GAST

184 35 10
                                    

Gue ngomong sekarang atau nanti aja, ya? Pikir Feli.

"Eh, tapi terserah lo, sih. Udah sore, gue balik, ya." Akhirnya Feli memutuskan untuk tidak membahasnya sekarang.

Teta mendongak. "Lah, udah? Gitu doang?"

Feli menggaruk pipinya yang tidak gatal. "Ya... emangnya harus ngapain lagi?"

"Ck, ya, udah. Sono balik," usir Teta.

Feli menahan senyumnya. "Jangan ngambek gitu ah, 'kan gue jadi enak."

"Gila," ketus Teta.

Tapi tetap saja dia melepas alat lukisnya kemudian mengantar Feli sampai depan halamannya dan menunggu hingga bayangan Feli menghilang.

***

Felisya menghempaskan tubuhnya ke atas tempat tidur. Dia memandang langit-langit menerawang, memikirkan kenyataan bahwa Teta benar naksir sama sahabat kecilnya, Andra.

Feli mengembuskan napas pelan, menutup mata sesaat namun segera dibuka lagi karena ia merasakan perubahan hawa kamarnya. Tapi, kenapa tidak ada siapa-siapa? Feli menyapu pandangan ke seluruh ruangan, masih tidak ada perubahan. Hanya ada dia sendiri.

Feli bisa merasakan suasana kamarnya yang semakin mengeruh, mendung. Angin di luar bertiup kencang hingga membuka pintu balkon kamar Feli, akses angin masuk semakin besar untuk meluluh-lantahkan. Semua jendela terbuka, menyebabkan kibasan korden terdengar seperti cambukan mengerikan. Buku-buku Felisya yang tersusun rapi di atas meja belajar menjadi berantakan, benda-benda ringan di meja riasnya beterbangan, seketika semua kaca di kamar itu pecah dan menimbulkan suara nyaring yang memekakkan telinga.

Felisya menutup telinga dengan kedua tangannya, ia berlari ke pojok ruangan dan bersembunyi di celah antara lemari dan dinding. Takut dirinya kena pecahan kaca atau pun hantaman benda lainnya.

Dari posisinya saat ini, Feli bisa melihat ke luar ruangan. Sosok makhluk terbang mendekat ke arah balkonnya. Dia... perempuan? Semakin mendekat dan menimbulkan guncangan yang kian membesar. Foto-foto di dinding Feli berjatuhan dan menghantam lantai dengan keras.

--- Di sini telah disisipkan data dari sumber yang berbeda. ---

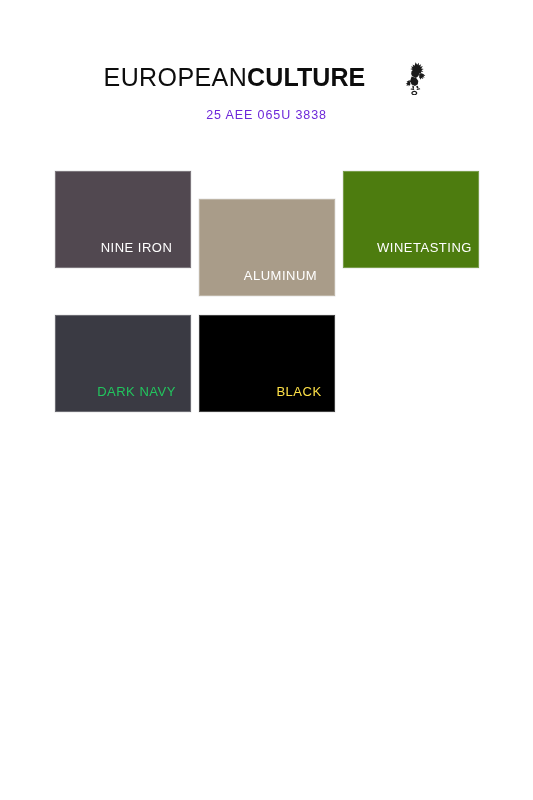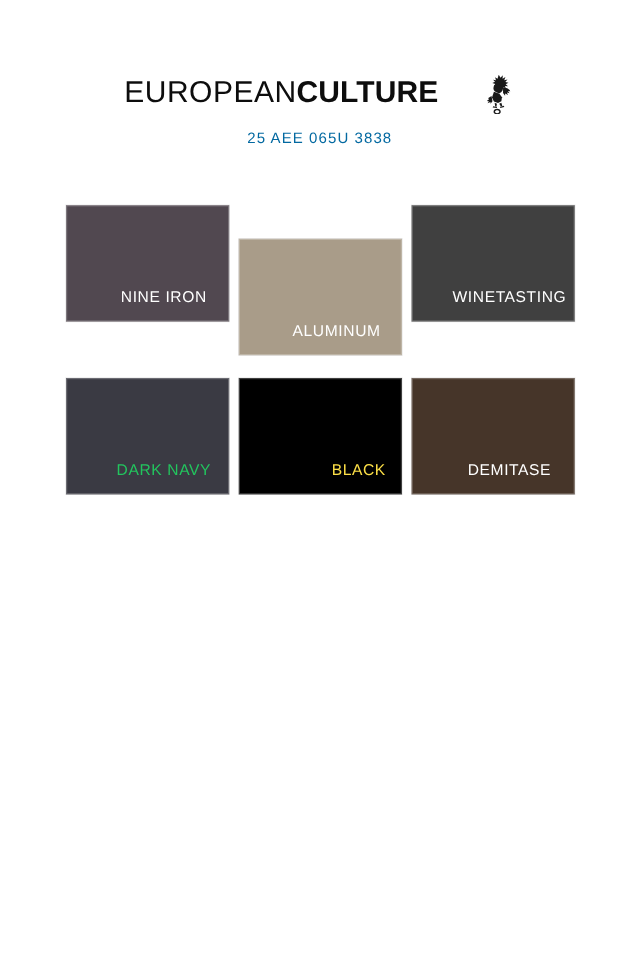--- a/index.html
+++ b/index.html
@@ -76,7 +76,7 @@
     font-size: 12.5px;
     font-weight: 400;
     letter-spacing: 0.9px;
-    color: #0369a1;
+    color: #6d28d9;
   }
 
   

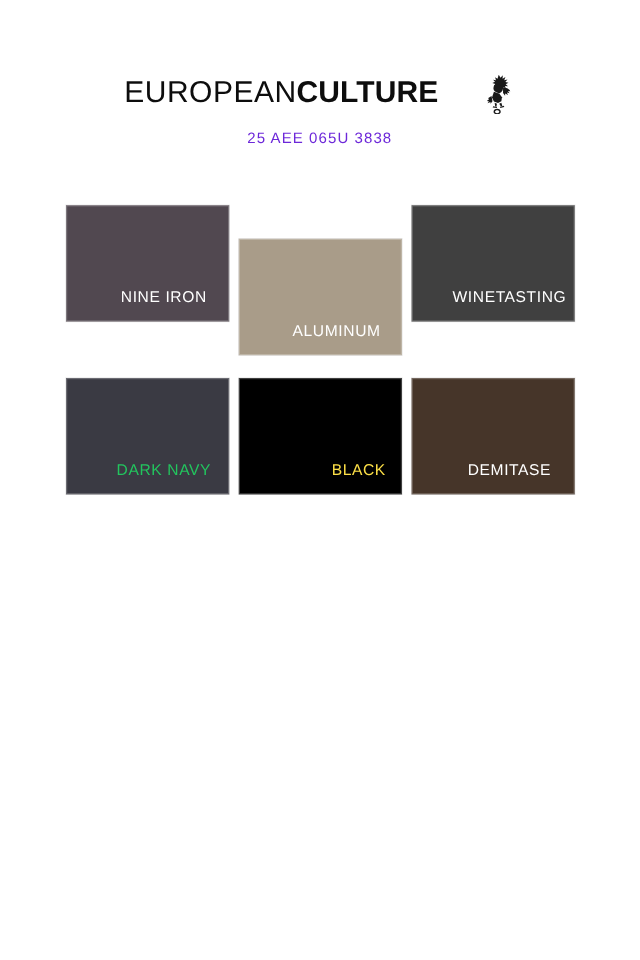--- a/index.html
+++ b/index.html
@@ -165,7 +165,7 @@
     <div class="swatch-label" style="color: rgb(255, 255, 255);">ALUMINUM</div>
   </div>
 
-  <div class="swatch" style="background-color: #404040;">
+  <div class="swatch" style="background-color: #4d7c0f;">
     <div class="swatch-label" style="color: rgb(255, 255, 255);">WINETASTING</div>
   </div>
 

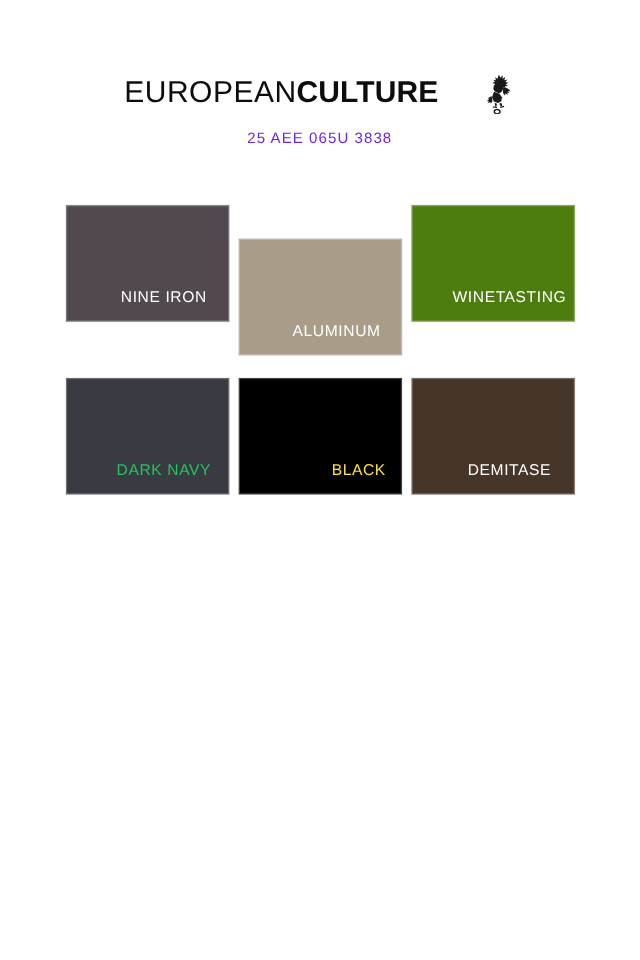--- a/index.html
+++ b/index.html
@@ -177,9 +177,6 @@
     <div class="swatch-label" style="color: #fde047; margin-left: 37px;">BLACK</div>
   </div>
 
-  <div class="swatch" style="background-color: rgb(70, 53, 41);">
-    <div class="swatch-label" style="color: rgb(255, 255, 255);">DEMITASE</div>
-  </div>
 
 </div>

Feli menguatkan diri agar tidak takut, ia bertahan memfokuskan penglihatan. Sosok itu melihat tepat pada persembunyian Feli, dan Feli menatap balik.

Kaki dari sosok itu menyentuh teras kamar Feli dan... Magic! Semua kerusuhan tadi berhenti seketika. Tidak ada angin, tidak ada guncangan, tidak ada benda-benda beterbangan, dan tidak ada—suara detik jam? Apa ini? Waktu berhenti berjalan?

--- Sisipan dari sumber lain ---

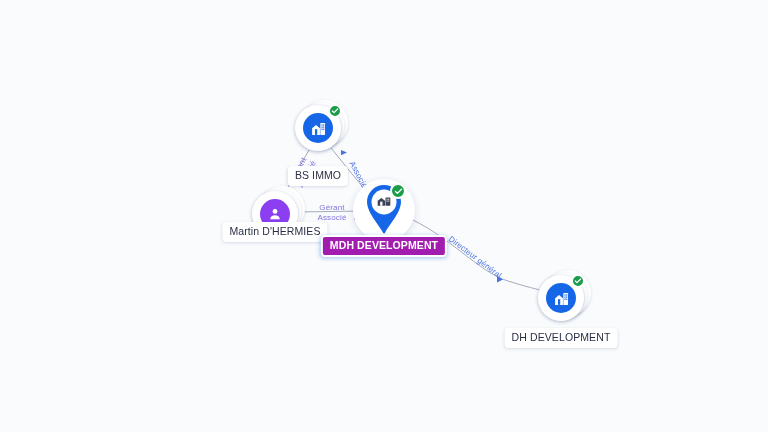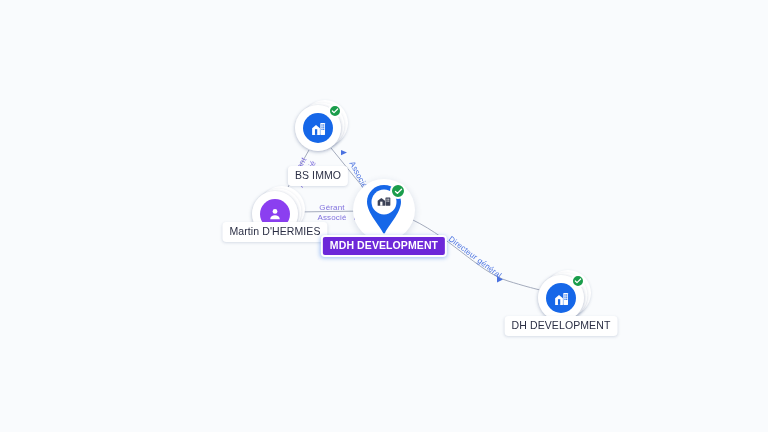--- a/index.html
+++ b/index.html
@@ -139,7 +139,7 @@
     box-shadow: 0 1px 3px rgba(40,60,110,0.16);
   }
   .label.active {
-    background: #6d28d9;
+    background: #a21caf;
     color: #ffffff;
     border: 2px solid #ffffff;
     box-shadow: 0 1px 4px rgba(22,103,232,0.40);

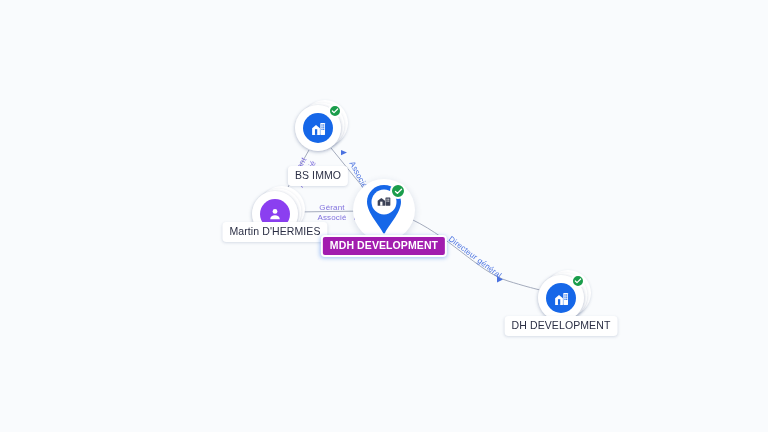--- a/index.html
+++ b/index.html
@@ -312,7 +312,7 @@
     </div>
     <div class="node-hit"></div>
   </div>
-  <div class="label plain" style="left:561px; top:316px;">DH DEVELOPMENT</div>
+  <div class="label plain" style="left:561px; top:328px;">DH DEVELOPMENT</div>
 
 </div>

Felisya menatap pada jam dindingnya, ia mengucek mata beberapa kali. Kenapa ikut berhenti? Baterainya habis?

"Tidak." Sosok itu menjawab pertanyaan yang Feli pikirkan. "Keluarlah!" titah sosok itu dengan suara lembut namun tegas, seperti enggan mendengar bantahan apa pun.

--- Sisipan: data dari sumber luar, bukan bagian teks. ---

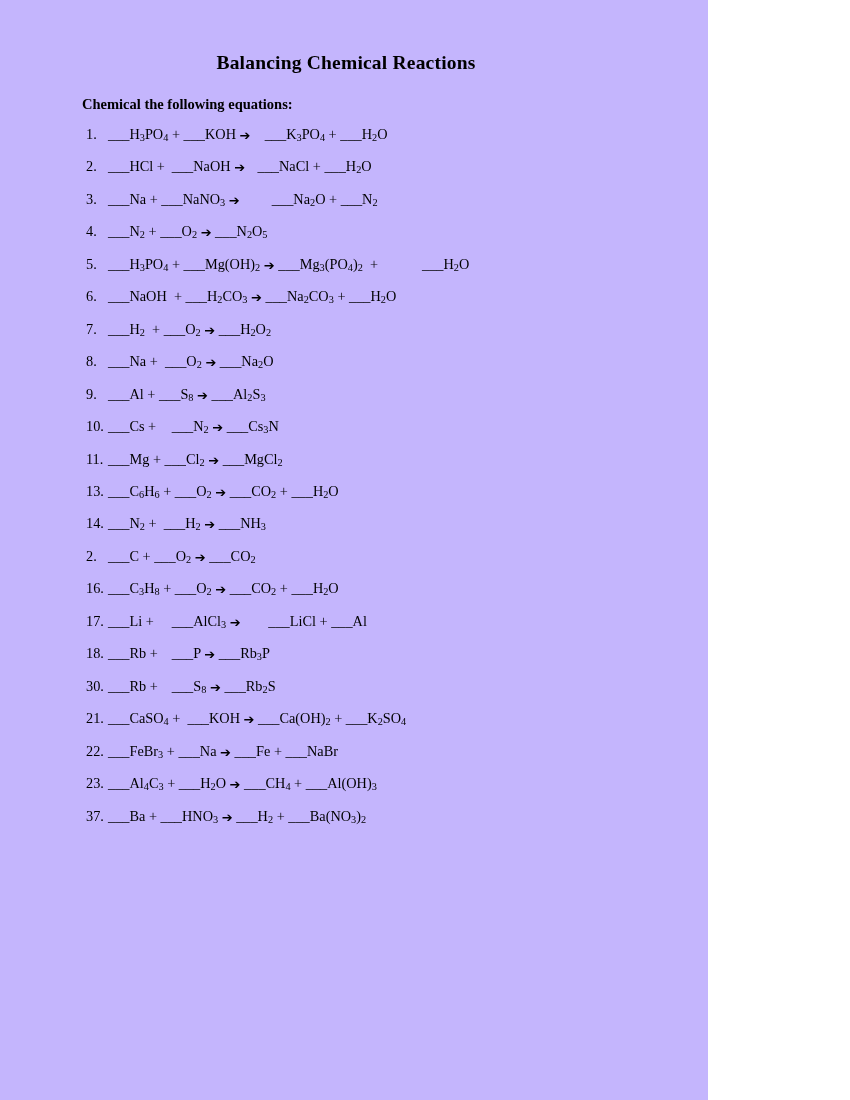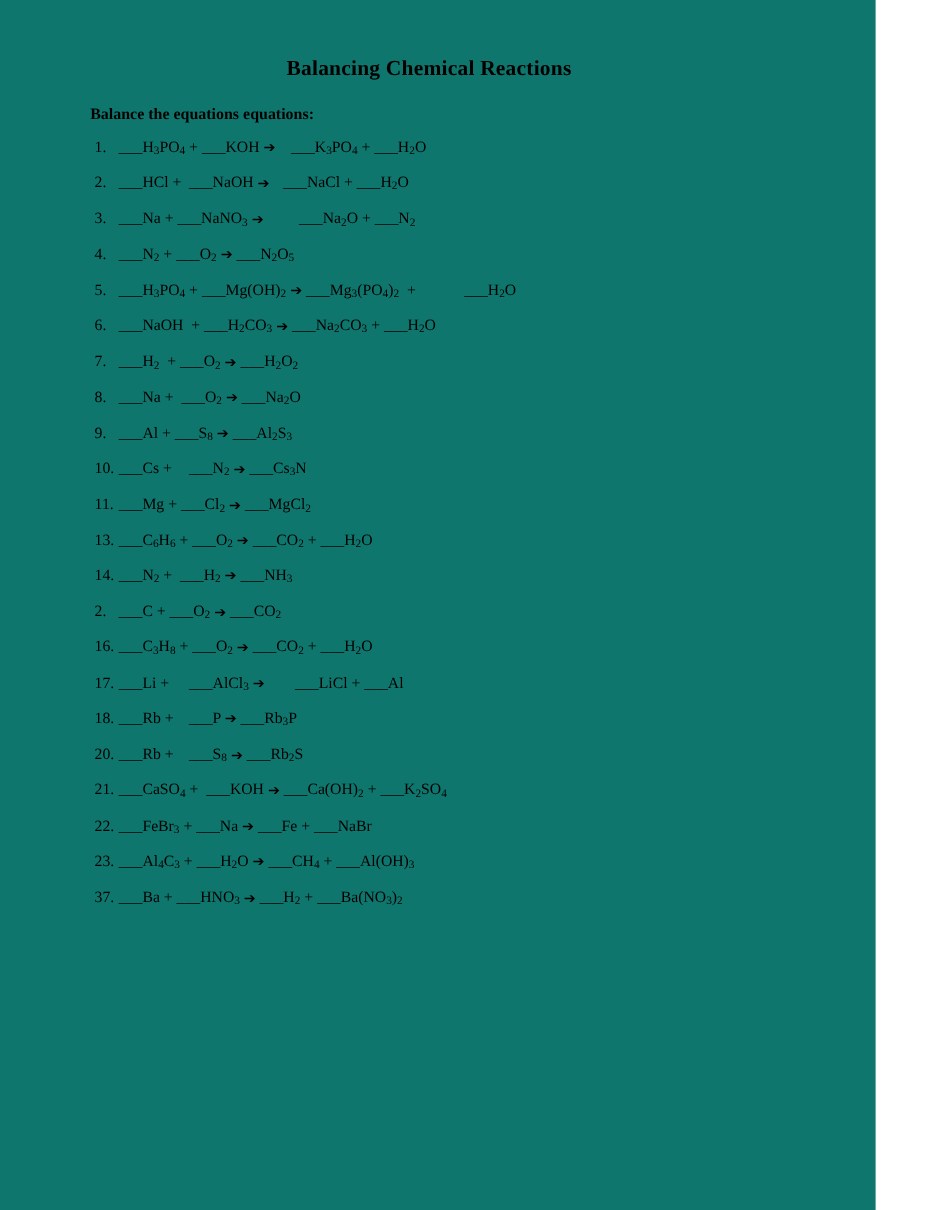--- a/index.html
+++ b/index.html
@@ -19,9 +19,9 @@
     position: absolute;
     top: 0;
     left: 0;
-    width: 796px;
+    width: 708px;
     height: 1100px;
-    background: #0f766e;
+    background: #c4b5fd;
     box-sizing: border-box;
     padding: 52px 80px 0 82px;
   }

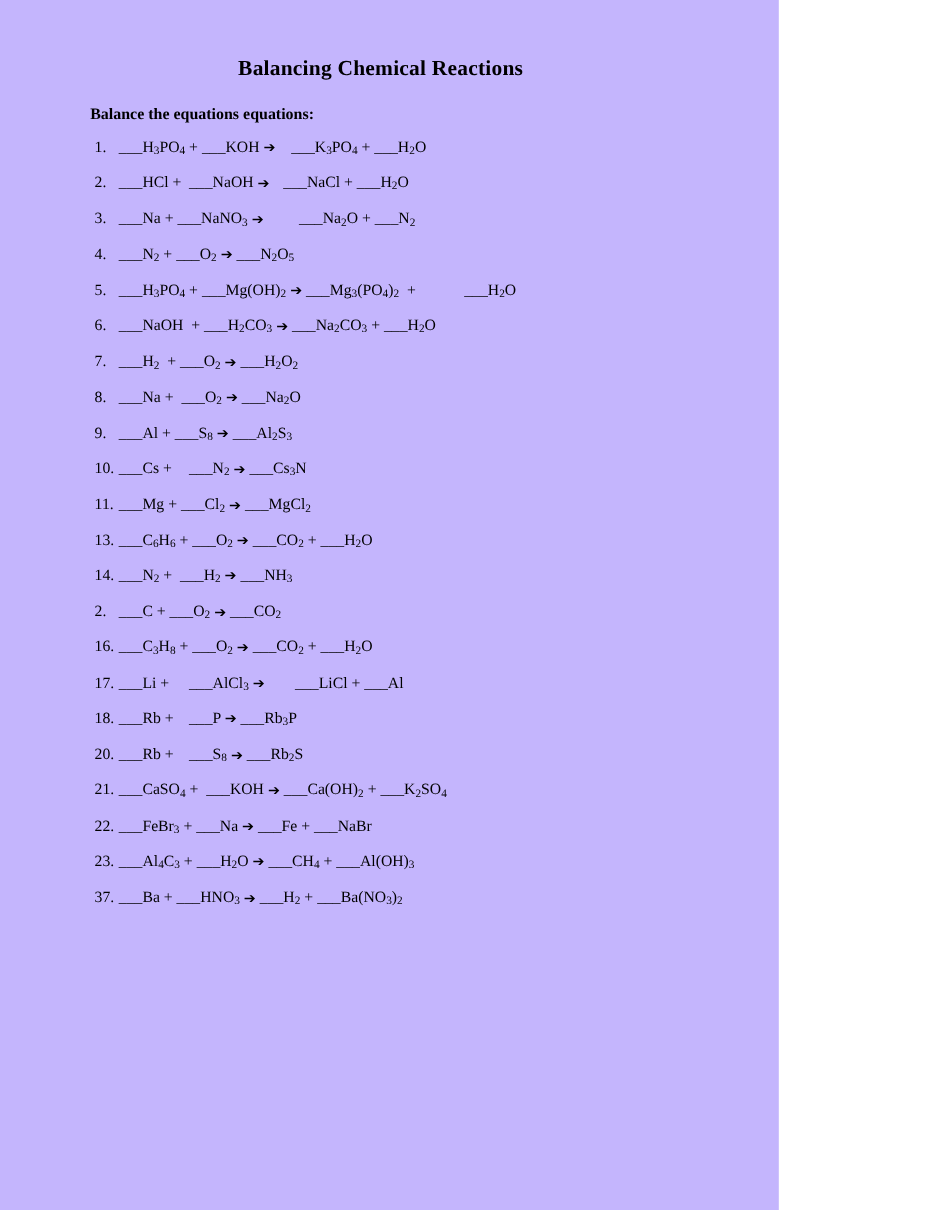--- a/index.html
+++ b/index.html
@@ -70,7 +70,7 @@
 
 <div class="page">
   <h1 class="doc-title">Balancing Chemical Reactions</h1>
-  <p class="instruction">Balance the equations equations:</p>
+  <p class="instruction">Chemical the following equations:</p>
   <ol class="equations">
       <li><span class="num">1.</span><span>___H<sub>3</sub>PO<sub>4</sub> + ___KOH <span class="arrow">➔</span>	  ___K<sub>3</sub>PO<sub>4</sub> + ___H<sub>2</sub>O</span></li>
       <li><span class="num">2.</span><span>___HCl + 	___NaOH <span class="arrow">➔</span>	___NaCl + ___H<sub>2</sub>O</span></li>

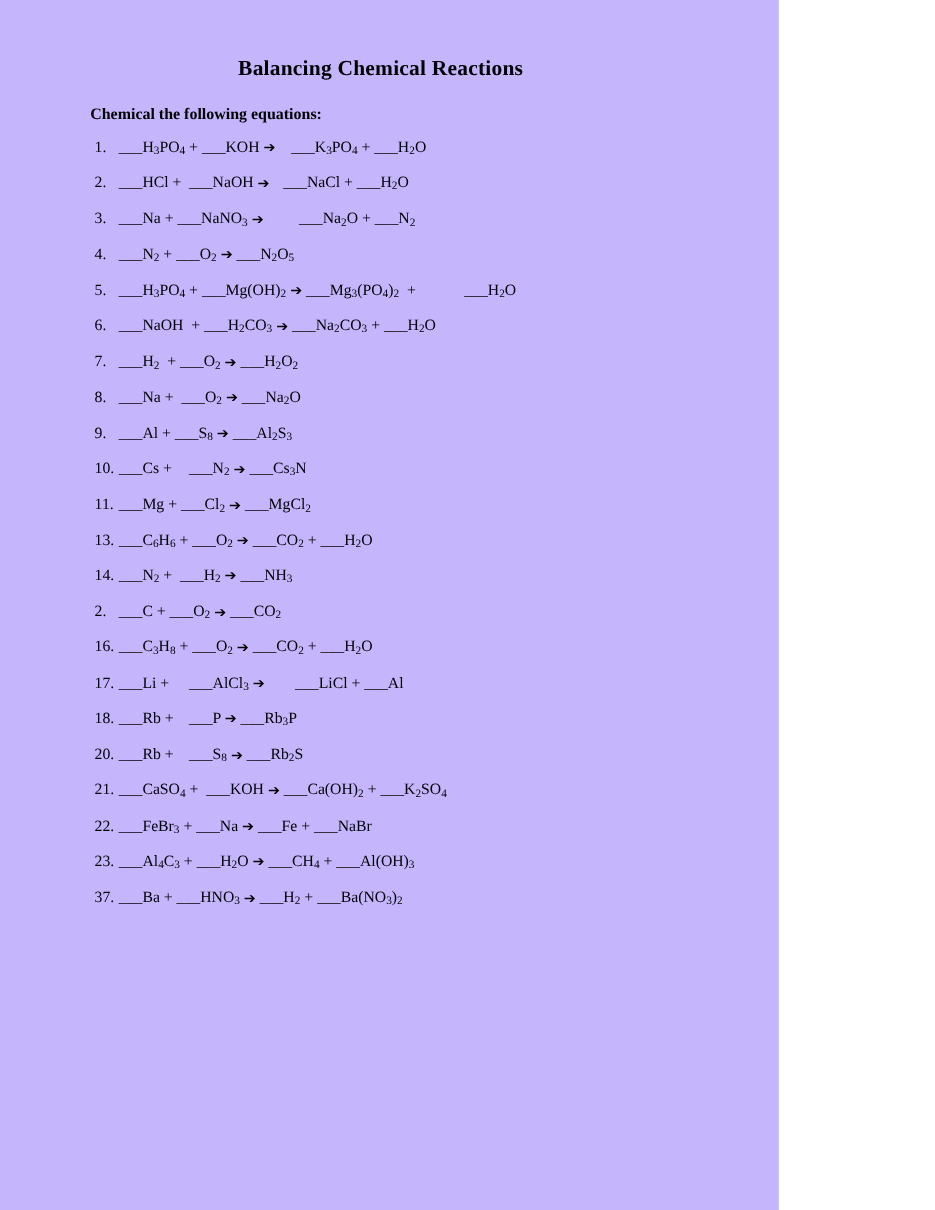--- a/index.html
+++ b/index.html
@@ -89,7 +89,7 @@
       <li><span class="num">16.</span><span>___C<sub>3</sub>H<sub>8</sub> + ___O<sub>2</sub> <span class="arrow">➔</span> ___CO<sub>2</sub> + ___H<sub>2</sub>O</span></li>
       <li><span class="num">17.</span><span>___Li + 	___AlCl<sub>3</sub> <span class="arrow">➔</span>	   ___LiCl + ___Al</span></li>
       <li><span class="num">18.</span><span>___Rb + 	___P <span class="arrow">➔</span> ___Rb<sub>3</sub>P</span></li>
-      <li><span class="num">20.</span><span>___Rb + 	___S<sub>8</sub> <span class="arrow">➔</span> ___Rb<sub>2</sub>S</span></li>
+      <li><span class="num">30.</span><span>___Rb + 	___S<sub>8</sub> <span class="arrow">➔</span> ___Rb<sub>2</sub>S</span></li>
       <li><span class="num">21.</span><span>___CaSO<sub>4</sub> +  ___KOH <span class="arrow">➔</span> ___Ca(OH)<sub>2</sub> + ___K<sub>2</sub>SO<sub>4</sub></span></li>
       <li><span class="num">22.</span><span>___FeBr<sub>3</sub> + ___Na <span class="arrow">➔</span> ___Fe + ___NaBr</span></li>
       <li><span class="num">23.</span><span>___Al<sub>4</sub>C<sub>3</sub> + ___H<sub>2</sub>O <span class="arrow">➔</span> ___CH<sub>4</sub> + ___Al(OH)<sub>3</sub></span></li>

Feli berdiri lalu menuntun kakinya menuju teras rumah, berjalan percaya diri tanpa ada rasa takut. Ia berhadapan dengan sosok itu dengan jarak hanya beberapa langkah. Feli meneliti sosok di hadapannya itu dengan seksama.

Perempuan dengan kulit pucat, rambut panjang, dan gaun hitam panjang yang menutup kakinya. Berparas anggun disertai tatapan mematikan. Kenapa Feli melihat ada dendam di dalam kedua bola mata makhluk di depannya ini? Semoga saja anggapannya salah. Bermasalah dengan makhluk dari dunia lain tidak semudah yang dibayangkan, percayalah.

Tak ada rasa takut sedikit pun yang menyelimuti hati Feli. Dengan tenang, ia menatap balik tatapan perempuan di hadapannya.

Feli tentu sadar dia bukan orang, dan mungkin bukan makhluk gentayangan seperti yang biasa ia temui. Kedatangan makhluk biasa tidak akan sampai memporak-porandakan benda-benda di sekitarnya hingga seburuk ini.